Emmanuel Hospital Association, Project ORCHID, CIHSR 4th Mile, Dimapur, Nagaland, India.
Harm Reduct J. 2012 Dec 18;9:40. doi: 10.1186/1477-7517-9-40.
In India, as in rest of the world, HIV prevention programs have focused on HIV transmission through unsafe injecting practices with less attention on sexual risk behaviors among injecting drug users (IDUs). This study examines the sexual risk taking behaviors of IDUs associated with their pattern of drug use in India.

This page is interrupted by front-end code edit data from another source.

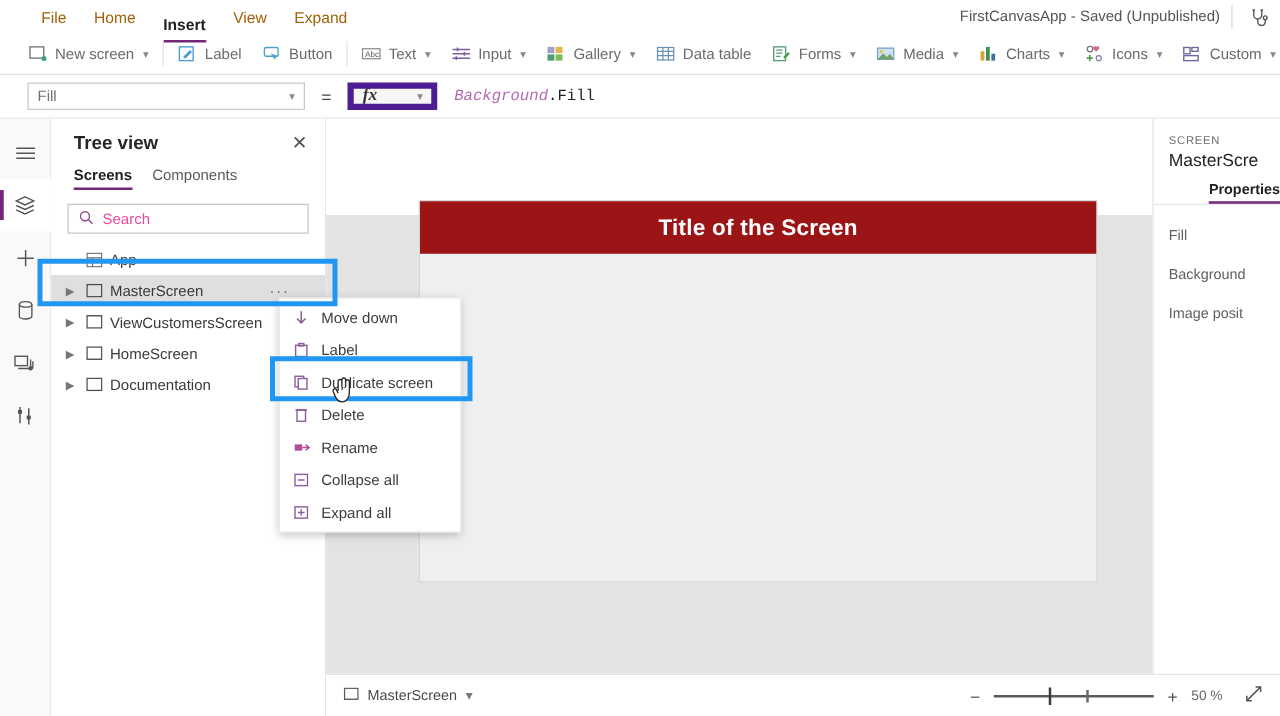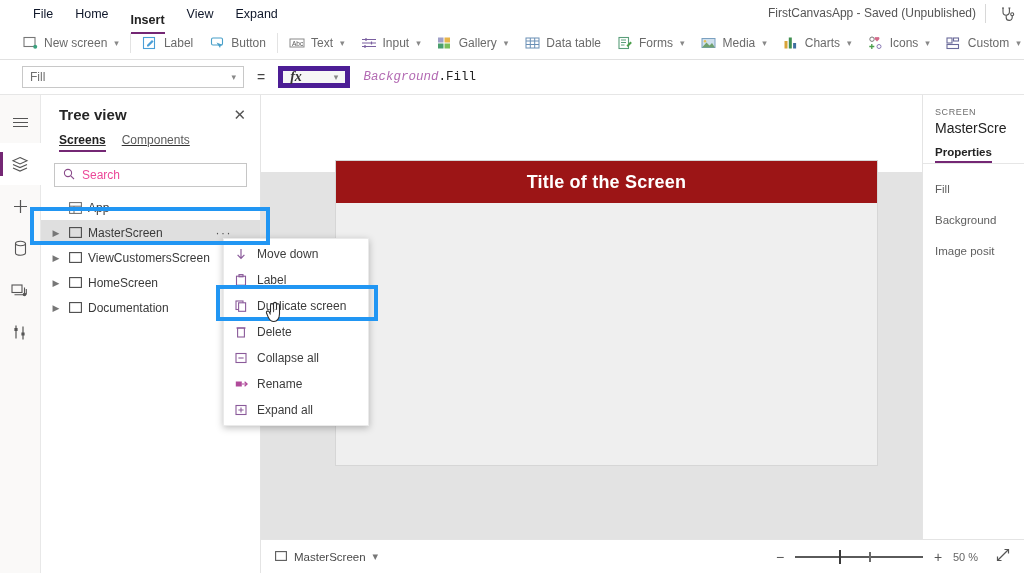--- a/index.html
+++ b/index.html
@@ -23,7 +23,7 @@
   .menu-items { display:flex; align-items:center; padding-left:22px; gap:0px; }
   .menu-item {
     padding:4px 11px;
-    font-size:12.5px; color:#0f172a;
+    font-size:12.5px; color:#a16207;
     position:relative; cursor:default;
     white-space:nowrap;
   }

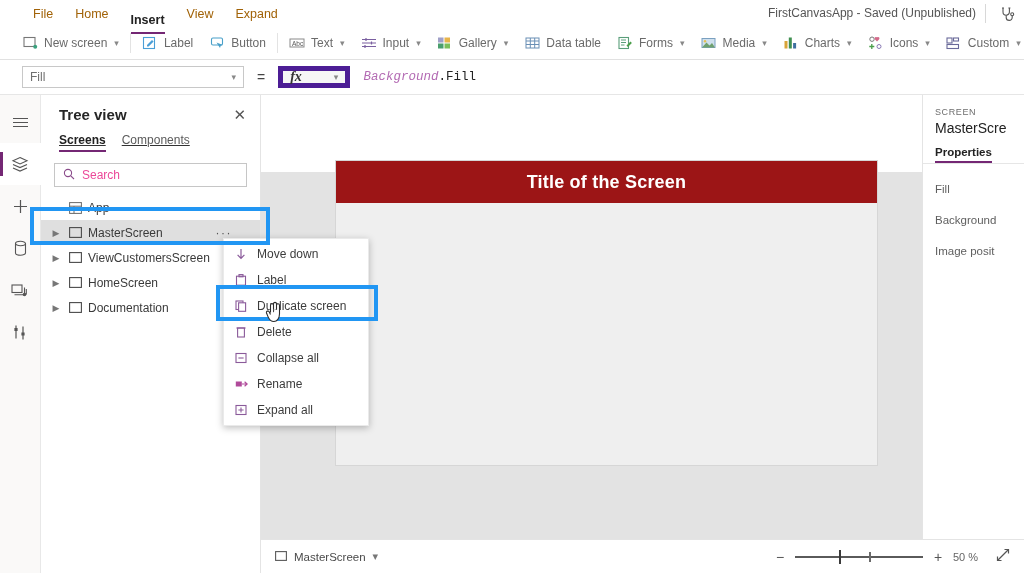--- a/index.html
+++ b/index.html
@@ -128,7 +128,7 @@
   }
   #tv-title { font-size:15px; font-weight:bold; color:#262626; }
   #tv-close { font-size:15px; color:#555; cursor:pointer; line-height:1; }
-  #tv-tabs { display:flex; padding-left:18px; gap:16px; margin-top:4px;text-decoration:underline; }
+  #tv-tabs { display:flex; padding-left:18px; gap:16px; margin-top:4px; }
   .tv-tab { font-size:12px; color:#5a5a5a; padding-bottom:5px; position:relative; cursor:pointer; }
   .tv-tab.active { font-weight:bold; color:#222; }
   .tv-tab.active::after {

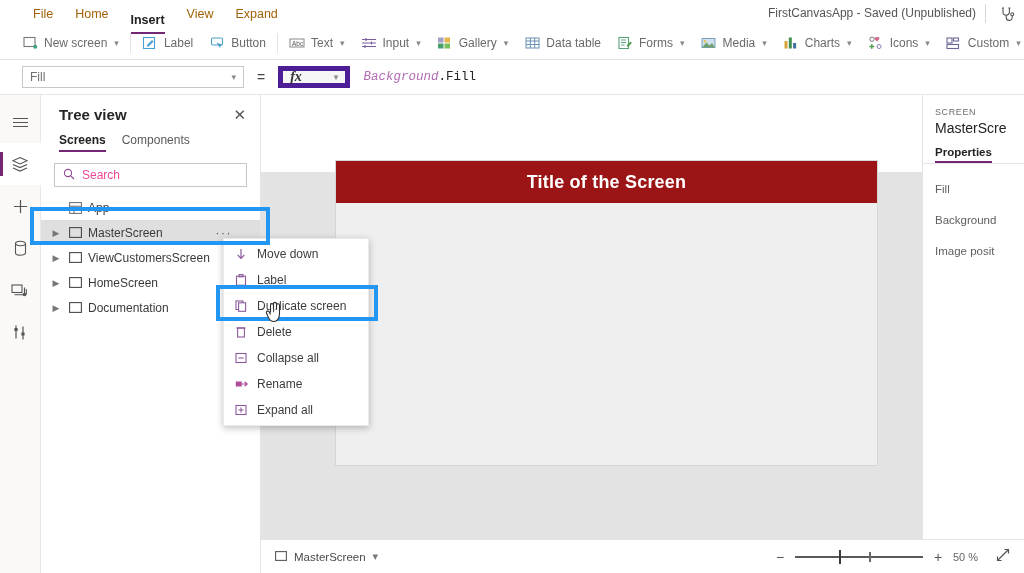--- a/index.html
+++ b/index.html
@@ -183,7 +183,7 @@
   }
   #rp-kind { font-size:9px; color:#6d6d6d; letter-spacing:.6px; }
   #rp-name { font-size:14px; color:#222; margin-top:3px; white-space:nowrap; }
-  #rp-tabs { margin-top:10px; display:flex; }
+  #rp-tabs { margin-top:10px; display:flex;justify-content:flex-end; }
   .rp-tab { font-size:11.5px; font-weight:bold; color:#222; padding-bottom:5px; position:relative; cursor:pointer; }
   .rp-tab.active::after { content:""; position:absolute; left:0; right:0; bottom:0; height:2px; background:#742774; }
   #rp-sep { height:1px; background:#e6e6e6; margin:0 0 0 -12px; }

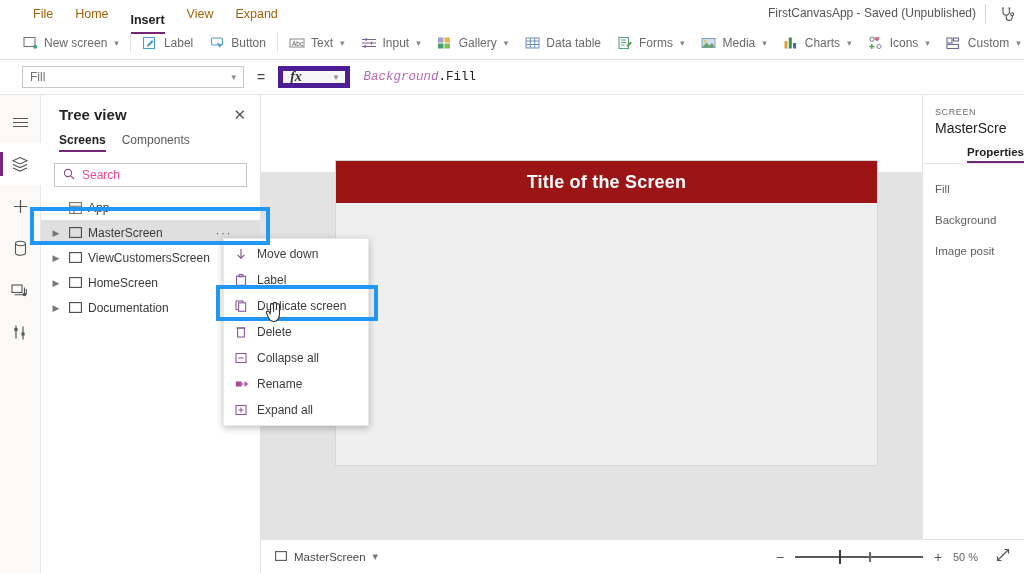--- a/index.html
+++ b/index.html
@@ -593,21 +593,21 @@
   </div>
   <div class="ctx-item">
     <span class="ic">
+      <svg width="13" height="12" viewBox="0 0 13 12" stroke="#b04a9a" stroke-width="1.2" fill="none">
+          <rect x="0.8" y="3.5" width="6" height="5" fill="#b04a9a" stroke="none"></rect>
+          <path d="M7 6h5M9.6 3.8L12.2 6 9.6 8.2"></path>
+        </svg>
+    </span>
+    <span>Rename</span>
+  </div>
+  <div class="ctx-item">
+    <span class="ic">
       <svg width="12" height="12" viewBox="0 0 12 12" stroke="#8a5a9a" stroke-width="1.1" fill="none">
           <rect x="1" y="1.5" width="10" height="9"></rect>
           <path d="M3.4 6h5.2"></path>
         </svg>
     </span>
     <span>Collapse all</span>
-  </div>
-  <div class="ctx-item">
-    <span class="ic">
-      <svg width="13" height="12" viewBox="0 0 13 12" stroke="#b04a9a" stroke-width="1.2" fill="none">
-          <rect x="0.8" y="3.5" width="6" height="5" fill="#b04a9a" stroke="none"></rect>
-          <path d="M7 6h5M9.6 3.8L12.2 6 9.6 8.2"></path>
-        </svg>
-    </span>
-    <span>Rename</span>
   </div>
   <div class="ctx-item">
     <span class="ic">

Data were obtained from the behavioral tracking survey conducted in 2009 among 1712 IDUs in two districts each of Manipur and Nagaland states in Northeastern part of India. Sexual risk behaviors among IDUs were assessed in terms of multiple sex partners, sex with a paid female partner in the last 12 months and inconsistent condom use with any female partner.
More than one-fourth (27%) in Manipur and almost one in two (47%) IDUs reported having had sex with two or more female partners in the past 12 months. In Manipur where heroin is commonly used, the odds of having multiple sex partners were higher among non-heroin users than heroin users (42% vs. 23%, Adjusted Odds Ratio (AOR): 1.7, 95% Confidence Interval (CI): 1.1-2.6) and who shared needles/syringes in the last one month than who did not share (46% vs. 26%, AOR: 2.2, CI: 1.2-4.0). In Nagaland, where Spasmoproxyvon (SP, a synthetic opioid analgesic that contains dextropropoxyphene, dicyclomine hydrochloride and paracetamol) is most common, regular injectors as compared to occasional injectors were more likely to report multiple sex partners (67% vs. 42%, AOR: 2.7, CI: 1.8-4.1) and sex with paid partners (13% vs. 3%, AOR: 6.0, CI: 3.0-12.1). Sharing of needles/syringes was positively associated with multiple sex partners (51% vs. 44%, AOR: 1.6, CI: 1.2-2.2), and inconsistent condom use (93% vs. 80%, AOR: 3.0, CI: 1.8-5.1).
IDUs with unsafe injecting practices also engage in risky sexual practices magnifying the risk of HIV infection. There is a need to focus on prevention of sexual transmission among high-risk IDUs, particularly in areas where Spasmoproxyvon is commonly used.
在印度,与世界其他地区一样,艾滋病毒预防规划侧重于通过不安全注射行为传播艾滋病毒,而对注射吸毒者(IDU)的性风险行为关注较少。本研究考察了印度 IDU 与吸毒模式相关的性冒险行为。
数据来自印度东北部曼尼普尔邦和那加兰邦两个地区于 2009 年进行的行为跟踪调查,共纳入 1712 名 IDU。通过多性伴侣、过去 12 个月与付费女性性伴发生性行为以及与任何女性性伴不坚持使用安全套来评估 IDU 的性风险行为。
在曼尼普尔邦,超过四分之一(27%)的 IDU 和近二分之一(47%)的 IDU 报告在过去 12 个月中与两名或更多女性发生过性行为。在常用海洛因的曼尼普尔邦,与非海洛因使用者相比,海洛因使用者发生多性伴侣的可能性更高(42%比 23%,调整后的优势比(AOR):1.7,95%置信区间(CI):1.1-2.6),与过去一个月共用针/注射器的 IDU 相比,不共用针/注射器的 IDU 发生多性伴侣的可能性更高(46%比 26%,AOR:2.2,CI:1.2-4.0)。在那加兰邦,舒马曲普坦(SP,一种含有右旋丙氧芬、盐酸二氢可待因酮和对乙酰氨基酚的合成阿片类镇痛药)最为常见,与偶尔注射者相比,经常注射者更有可能报告多性伴侣(67%比 42%,AOR:2.7,CI:1.8-4.1)和与付费性伴发生性行为(13%比 3%,AOR:6.0,CI:3.0-12.1)。共用针/注射器与多性伴侣呈正相关(51%比 44%,AOR:1.6,CI:1.2-2.2),与不坚持使用安全套也呈正相关(93%比 80%,AOR:3.0,CI:1.8-5.1)。
有不安全注射行为的 IDU 也从事危险的性行为,使 HIV 感染的风险增加。需要关注高危 IDU 中的性传播预防,特别是在舒马曲普坦常用的地区。